Just yesterday, Hyperliquid pulled off another big one:

Their policy team teamed up with Paradigm to file an official letter of opinion with the U.S. Treasury today.

Paradigm is a well-known investment firm in the crypto space, backing all the big names like Coinbase, Uniswap, and Opensea.

The gist of the letter is simple: Don’t regulate stablecoins too tightly; let them remain functional on-chain.

What are they worried about?

Right now, USDC and other U.S.-regulated stablecoins are facilitating a ton of transactions, lending, and settlements on-chain every day. If the rules get too harsh, requiring issuers to monitor every single transaction on DEXs, that’s just not feasible.
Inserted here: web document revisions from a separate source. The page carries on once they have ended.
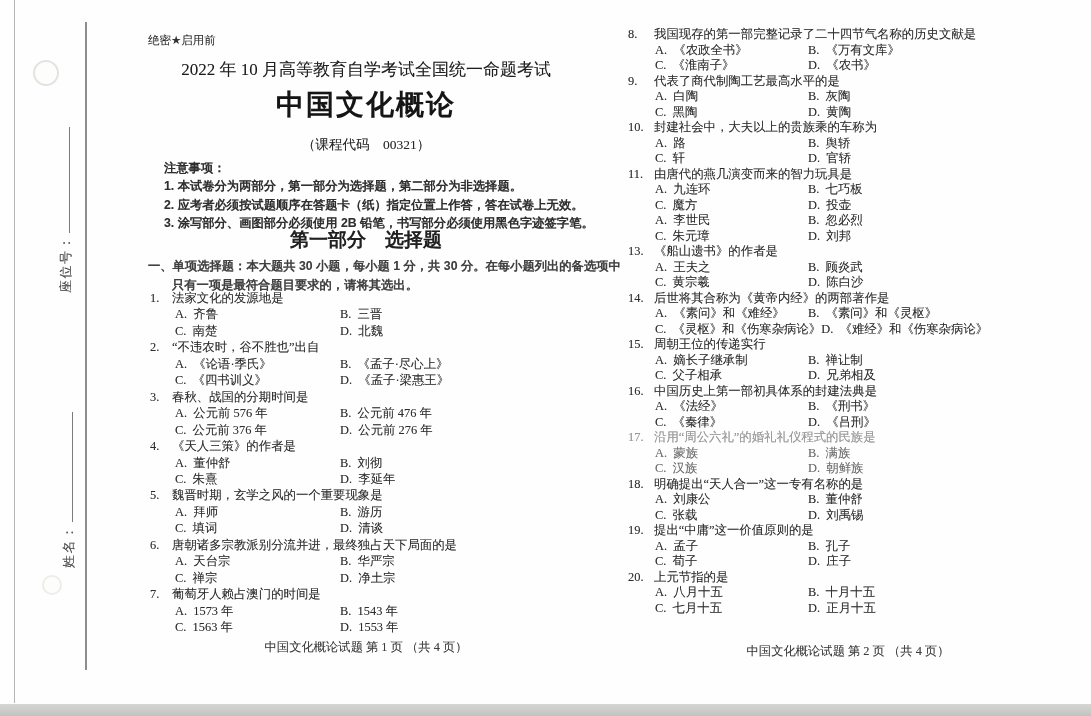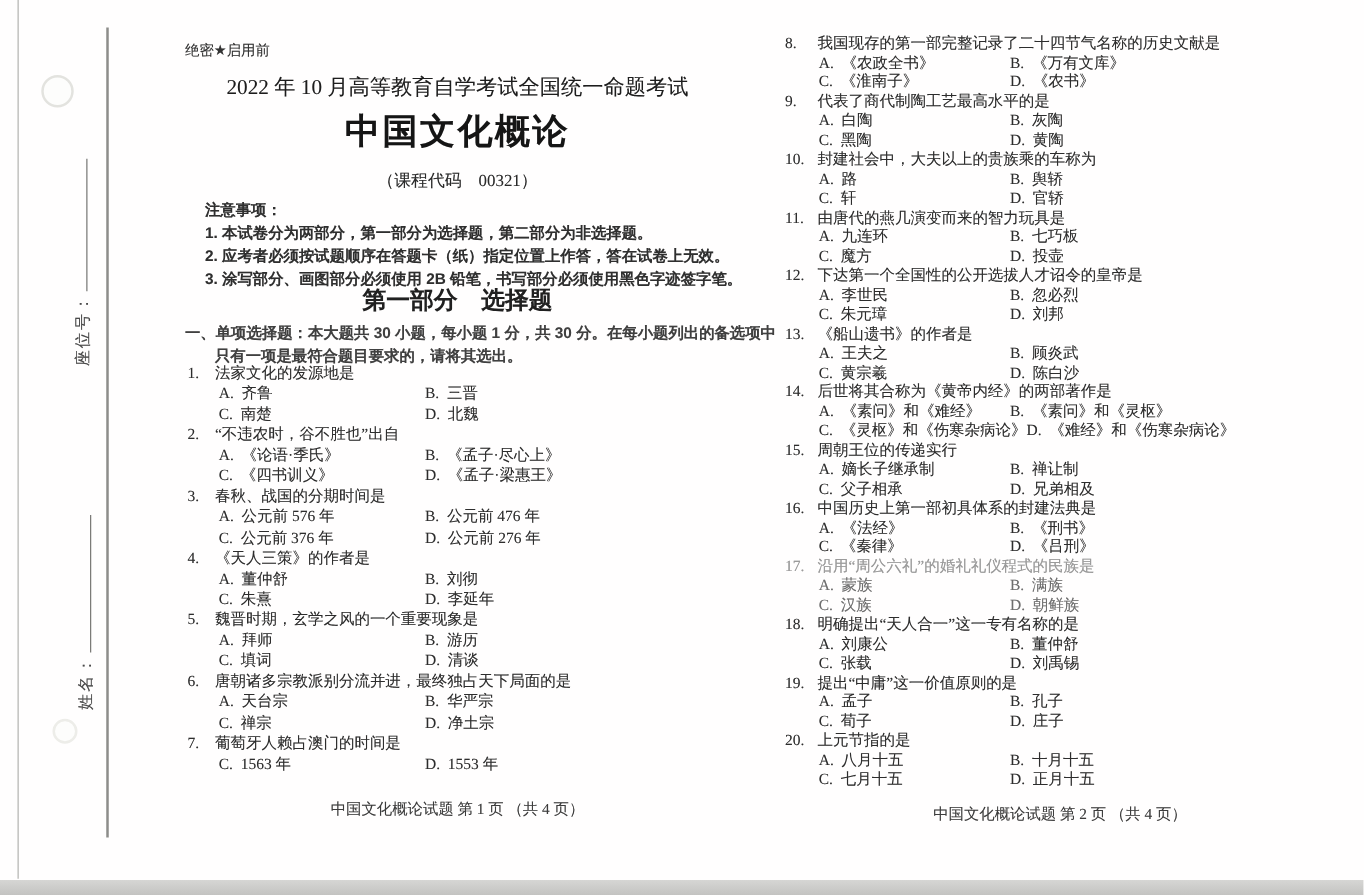--- a/index.html
+++ b/index.html
@@ -166,7 +166,6 @@
           <div class="opt-row"><span class="opt opt-a">C. 魔方</span><span class="opt opt-b">D. 投壶</span></div>
         </div>
         <div class="q">
-          <div class="q-line"><span class="q-num">12.</span><span>下达第一个全国性的公开选拔人才诏令的皇帝是</span></div>
           <div class="opt-row"><span class="opt opt-a">A. 李世民</span><span class="opt opt-b">B. 忽必烈</span></div>
           <div class="opt-row"><span class="opt opt-a">C. 朱元璋</span><span class="opt opt-b">D. 刘邦</span></div>
         </div>

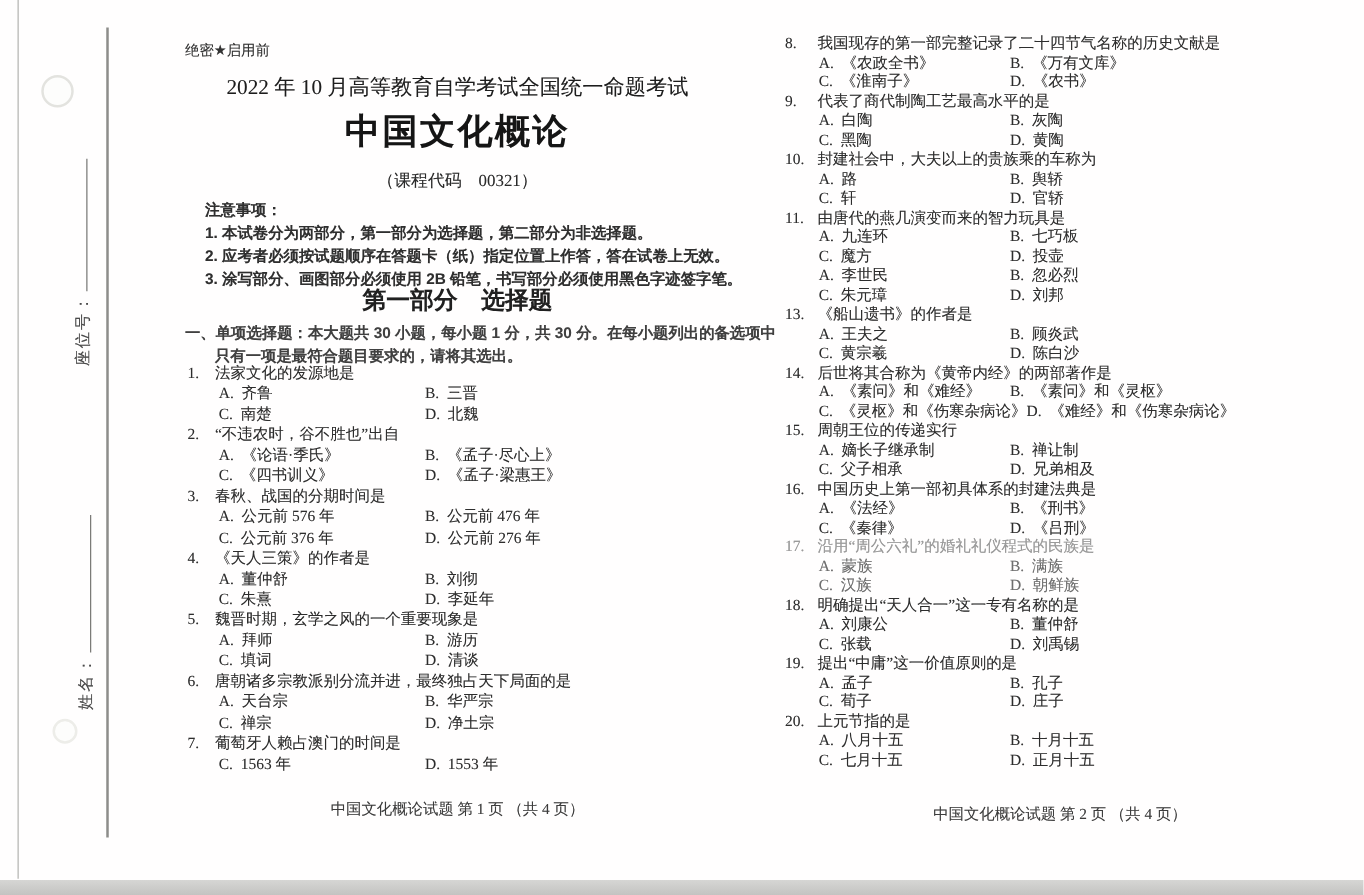--- a/index.html
+++ b/index.html
@@ -137,6 +137,7 @@
         </div>
         <div class="q">
           <div class="q-line"><span class="q-num">7.</span><span>葡萄牙人赖占澳门的时间是</span></div>
+          <div class="opt-row"><span class="opt opt-a">A. 1573 年</span><span class="opt opt-b">B. 1543 年</span></div>
           <div class="opt-row"><span class="opt opt-a">C. 1563 年</span><span class="opt opt-b">D. 1553 年</span></div>
         </div>
       </div>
The likely outcome would be that stablecoins become harder to use, pushing everyone to foreign, unregulated stablecoins and ultimately hurting the U.S. on-chain market.

So, they’re suggesting to focus on regulating the issuance phase (strict ID checks when buying stablecoins) and not impose impossible tasks on issuers for the secondary market (peer-to-peer transfers).

What’s the impact on $HYPE ?

This move is Hyperliquid actively lobbying regulators to create a smoother and safer environment for stablecoins on their platform. Hyperliquid’s trading volume and TVL heavily rely on stablecoins, and if those get crushed by regulations, they’ll feel the pain too.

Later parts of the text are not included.